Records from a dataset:
------------------------------------
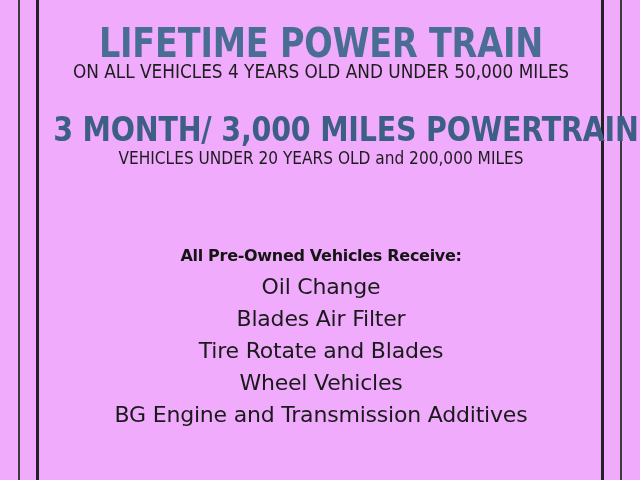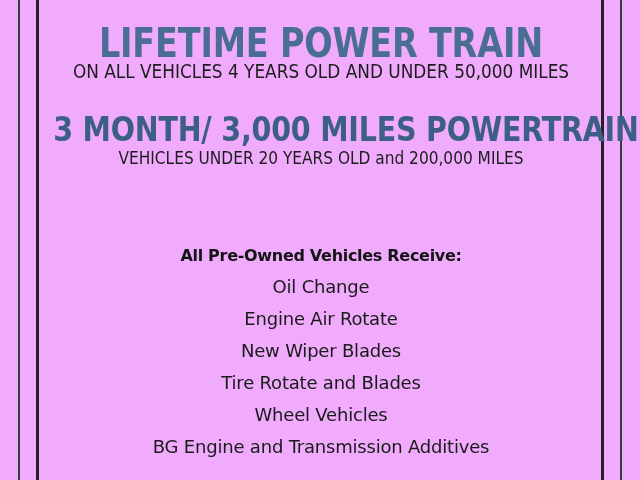--- a/index.html
+++ b/index.html
@@ -115,7 +115,7 @@
   .service-item {
     font-family: "DejaVu Sans", "Liberation Sans", sans-serif;
     font-weight: 400;
-    font-size: 18px;
+    font-size: 22px;
     color: #1a1a1a;
     line-height: 32px;
     white-space: nowrap;

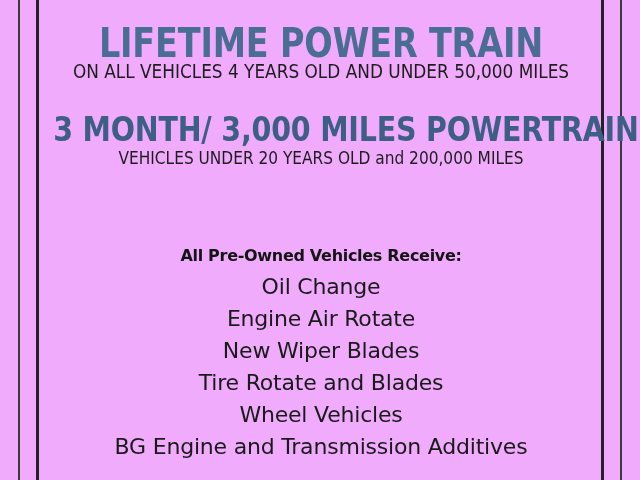--- a/index.html
+++ b/index.html
@@ -147,7 +147,7 @@
 
       <div id="services-list">
           <div class="service-item">Oil Change</div>
-          <div class="service-item">Engine Air Rotate</div>
+          <div class="service-item">Blades Air Filter</div>
           <div class="service-item">New Wiper Blades</div>
           <div class="service-item">Tire Rotate and Blades</div>
           <div class="service-item">Wheel Vehicles</div>

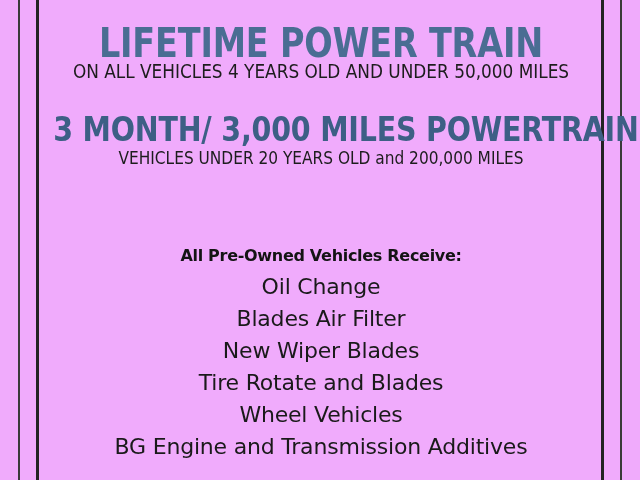--- a/index.html
+++ b/index.html
@@ -148,7 +148,6 @@
       <div id="services-list">
           <div class="service-item">Oil Change</div>
           <div class="service-item">Blades Air Filter</div>
-          <div class="service-item">New Wiper Blades</div>
           <div class="service-item">Tire Rotate and Blades</div>
           <div class="service-item">Wheel Vehicles</div>
           <div class="service-item">BG Engine and Transmission Additives</div>

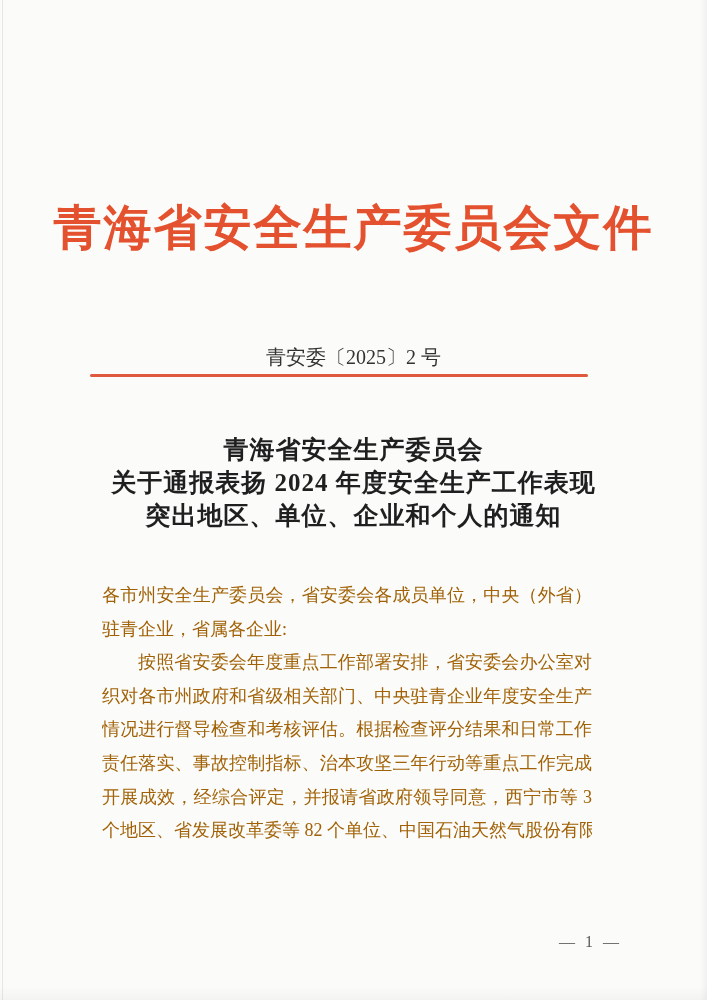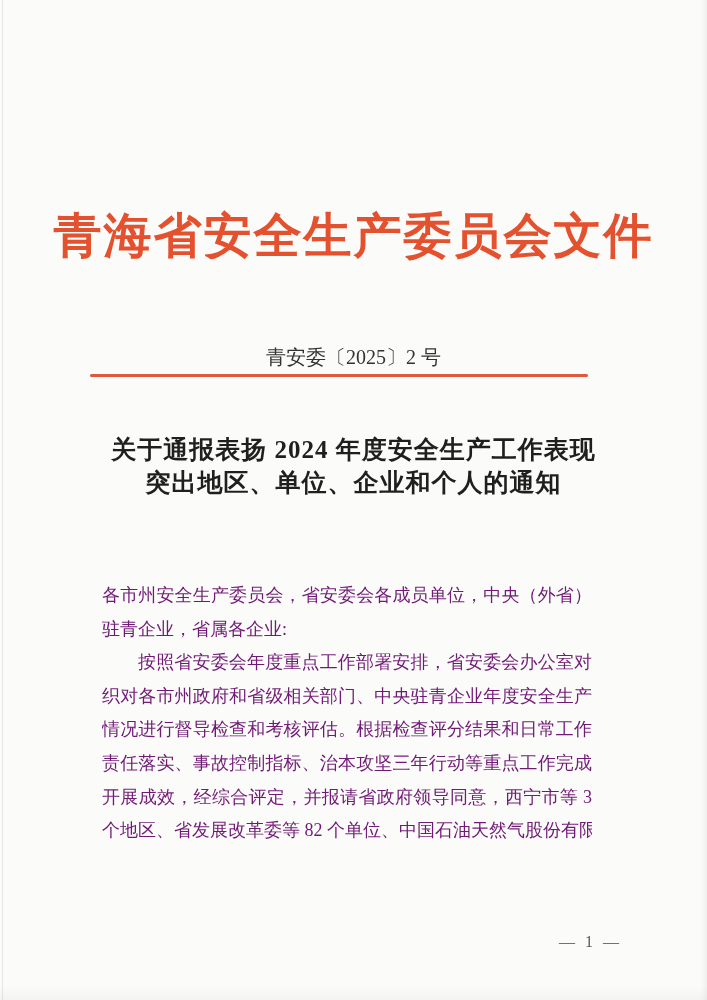--- a/index.html
+++ b/index.html
@@ -45,7 +45,6 @@
     letter-spacing: 2px;
     color: #e4512e;
     white-space: nowrap;
-    margin-top: 8px;
   }
   .doc-number {
     position: absolute;

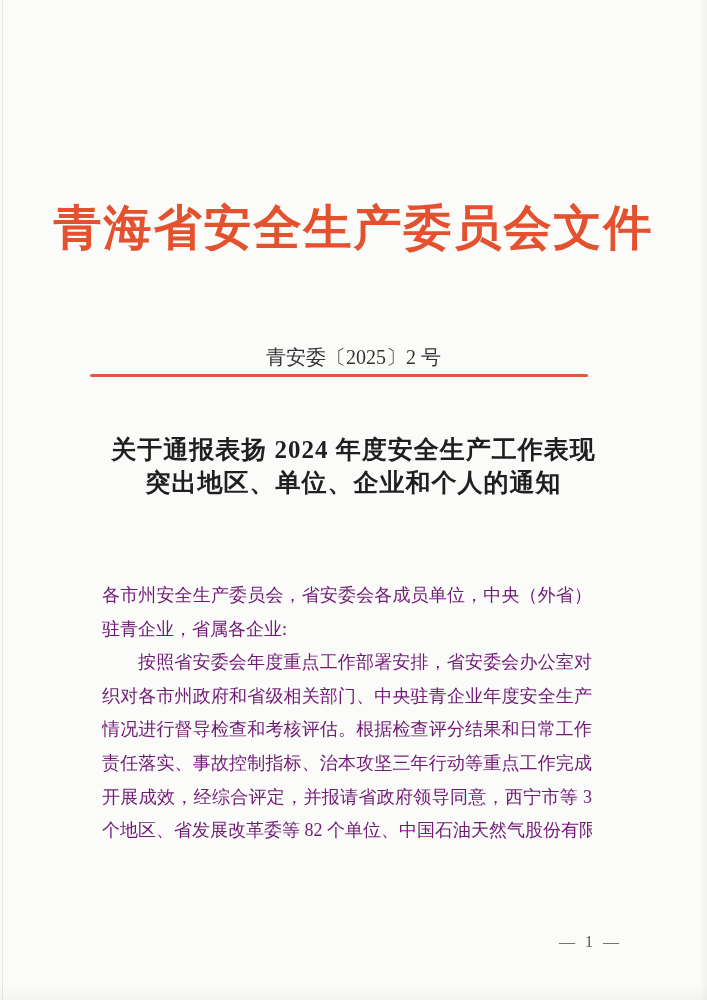--- a/index.html
+++ b/index.html
@@ -127,6 +127,7 @@
   <div class="red-rule"></div>
 
   <div class="doc-title">
+    <div class="t-line">青海省安全生产委员会</div>
     <div class="t-line">关于通报表扬 2024 年度安全生产工作表现</div>
     <div class="t-line">突出地区、单位、企业和个人的通知</div>
   </div>

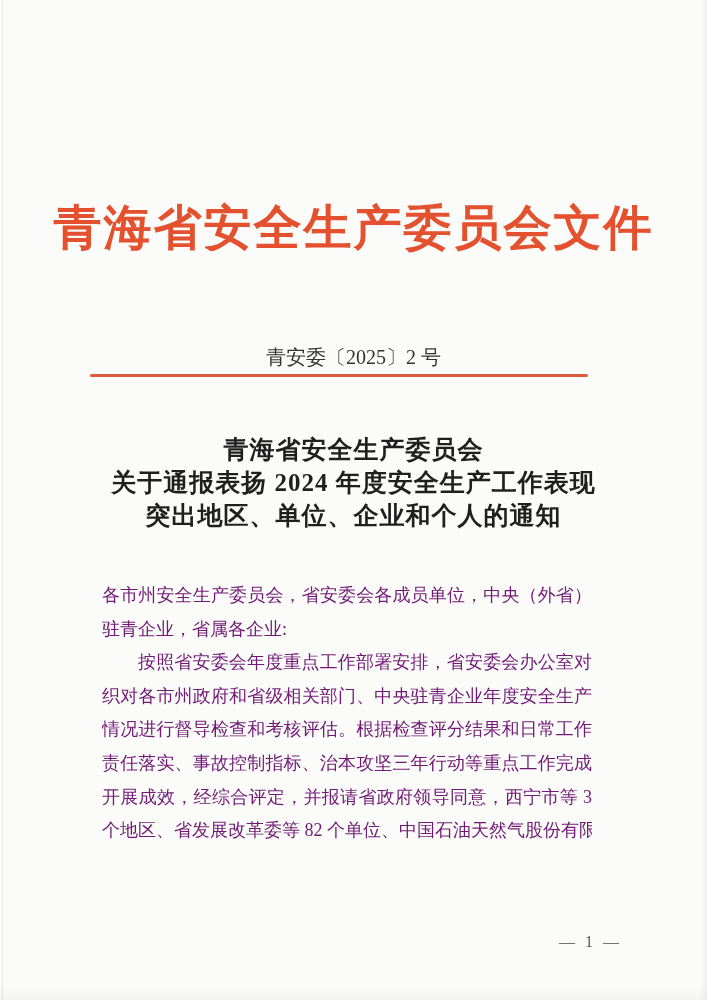--- a/index.html
+++ b/index.html
@@ -85,7 +85,7 @@
     width: 490px;
     font-size: 18px;
     line-height: 33.6px;
-    color: #701a75;
+    color: #a16207;
   }
   .body-line {
     text-align: justify;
------------------------------------
PROBLEM TO WORK ON:
All lines above containing the string "font" are to be collected.

EXERCISE RESULT:
     font-family: "DejaVu Sans", "Liberation Sans", sans-serif;
     font-weight: 400;
-    font-size: 18px;
+    font-size: 22px;
     font-size: 18px;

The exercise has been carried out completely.